O grupo Médicos Pela Verdade, que contesta o excesso de atitudes drásticas em relação à pandemia de Covid-19, suspendeu (no domingo) todas as páginas nas redes sociais e o site do movimento.

Alfredo Rodrigues, coordenador do grupo, confirmou, numa live de Facebook, que no domingo houve uma reunião entre os membros que “decidiu acabar com o grupo tal como se conhecia”.

Ele justifica o encerramento do movimento pela situação em que algumas pessoas estavam:

“Alguns membros tiveram de sair devido à perseguição e o sofrimento de terem sido vetados (censurados)”.

O movimento é contra a utilização de máscaras de forma generalizada, contesta a utilização de testes PCR e é contra o isolamento de pessoas assintomáticas.

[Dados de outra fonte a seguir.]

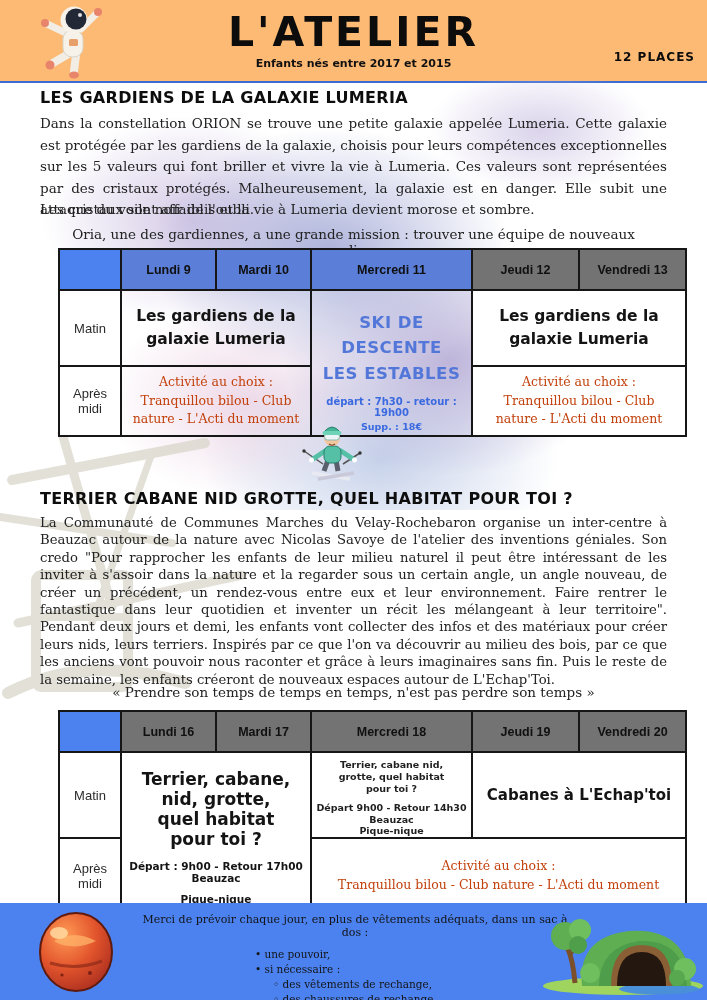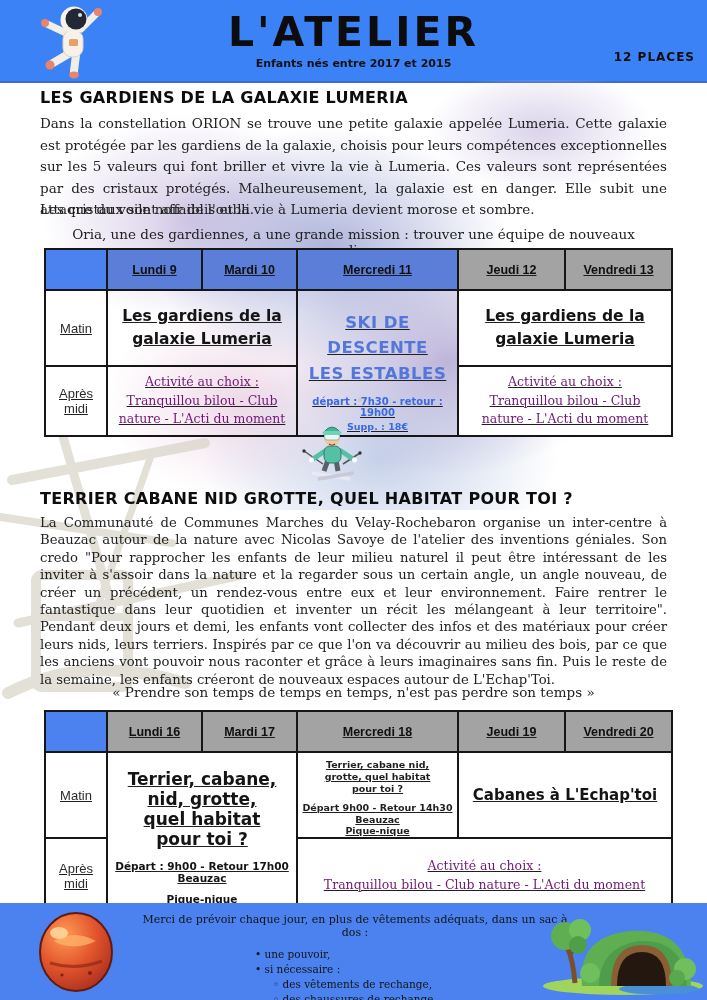"L'ATELIER" .topbar { background: #3b82f6 -> #fdba74 }
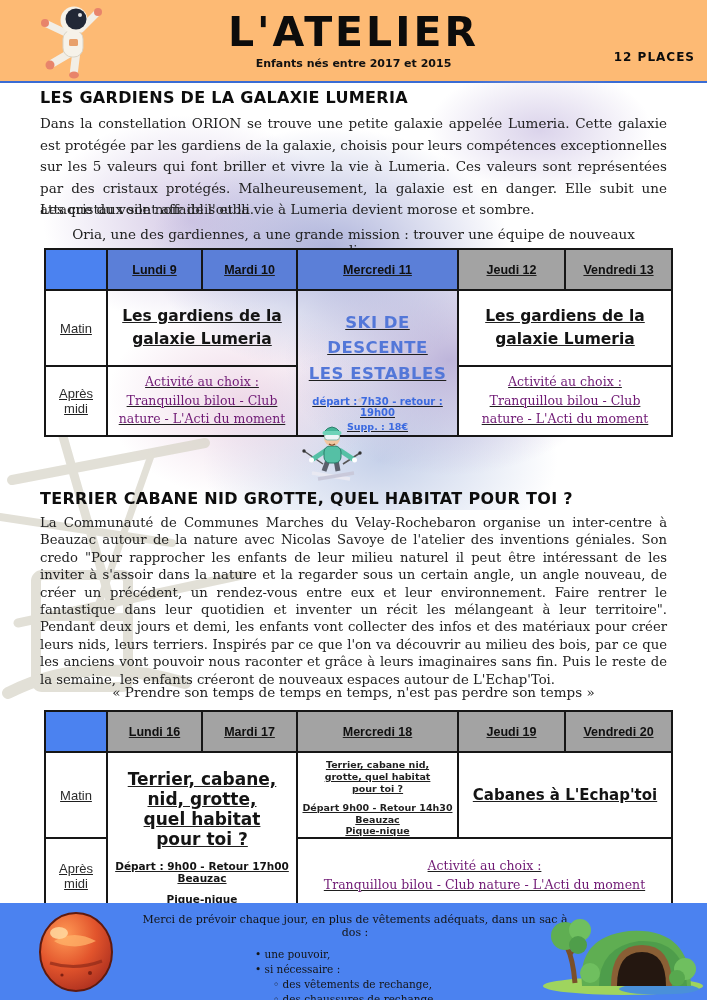"Lundi 9" table.sched { left: 44px -> 58px; text-decoration: underline -> none }
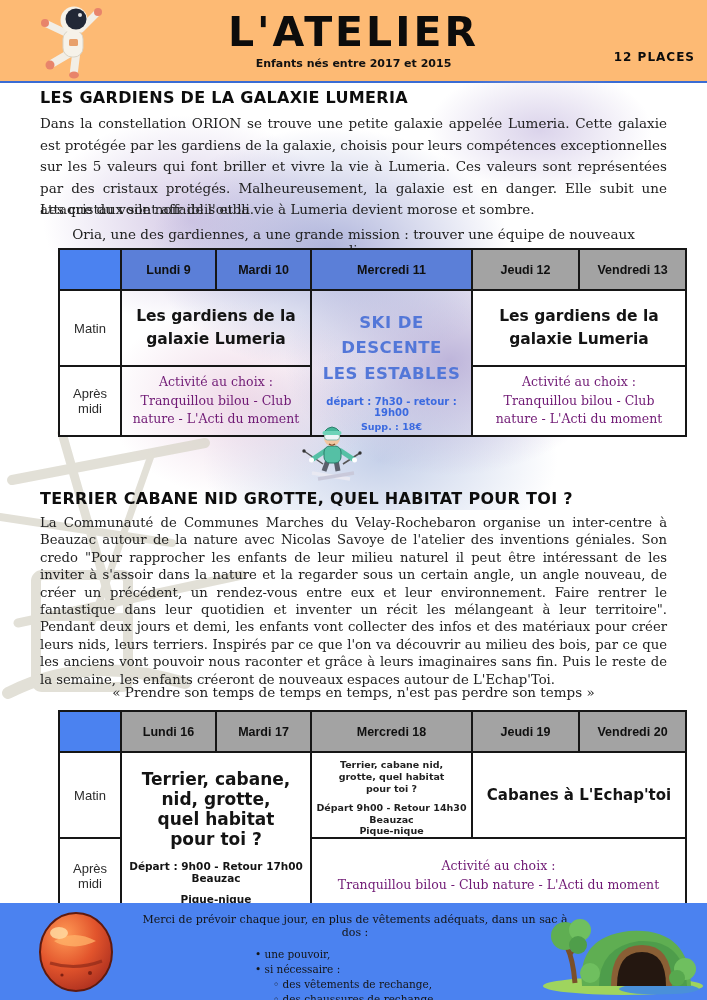"Jeudi 12" .day-cell { background: #a3a3a3 -> #737373 }
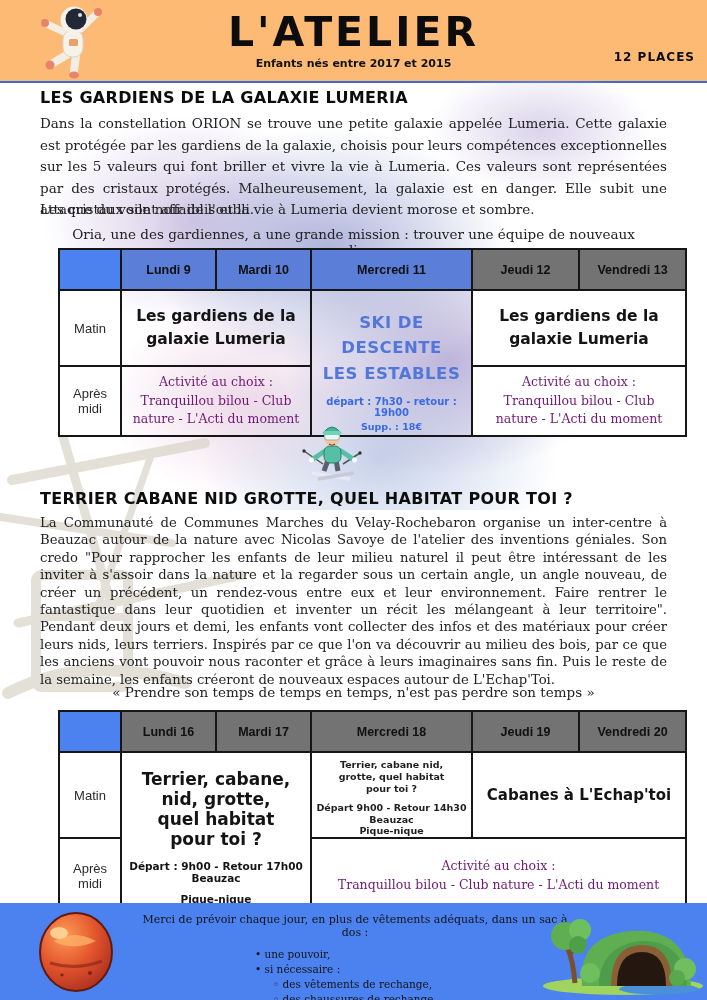"Activité au choix :" .choice { color: #701a75 -> #c2410c }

Divulgava os seus artigos através das redes sociais e de artigos de opinião.

Na página oficial do ‘Médicos Pela Verdade’, o comunicado fala de um “ambiente concentracionário e repressivo que vem sendo acentuado desde a fundação, que esbarrou com a vontade do grupo em divulgar ciência e em expor alternativas através de artigos de revisão de trabalhos científicos de alta qualidade”.

“Continuaremos do vosso lado de outra forma, com outra tática, mas sempre com a determinação e coerência que nos caracterizam”, lê-se no comunicado.

O coordenador justifica o término do grupo com o fato de não haver apoio suficiente por parte dos cidadãos:

“Chegamos ao limite do sofrimento”, diz, acrescentando que “havia médicos na linha da frente” a lutar pelos seus ideais, “mas a esmagadora maioria dos membros do grupo falhou sempre, quando era necessário estar presente”. “Tendo em conta o desgaste e os resultados que obtivemos junto à população vamos ter de repensar a nossa forma de colaborar”, revela.

Para Alfredo Rodrigues, houve também uma “lição” a ser retirada desta experiência , que diz que a “ditadura” em Portugal ainda não acabou, considerando que o Governo trata de maneira “totalitária e autoritária” os cidadãos:

“Esta nação não é uma nação, é uma amálgama de gente em que cada um faz o que puder para lixar o próximo”, diz o coordenador, revelando que há pessoas “a perseguir aqueles que não usam máscaras”.

“Não querem saber o que está por detrás desta loucura, obedecem cegamente e aproveitam este apoio dado pelas autoridades”

No entanto, Alfredo Rodrigues acredita que o grupo vai continuar, mas a repensar “a forma de estar na crise”.

Anunciou ainda que vai haver uma reunião na próxima semana para decidir “o que irá acontecer, se é que irá acontecer alguma coisa” ao Médicos Pela Verdade.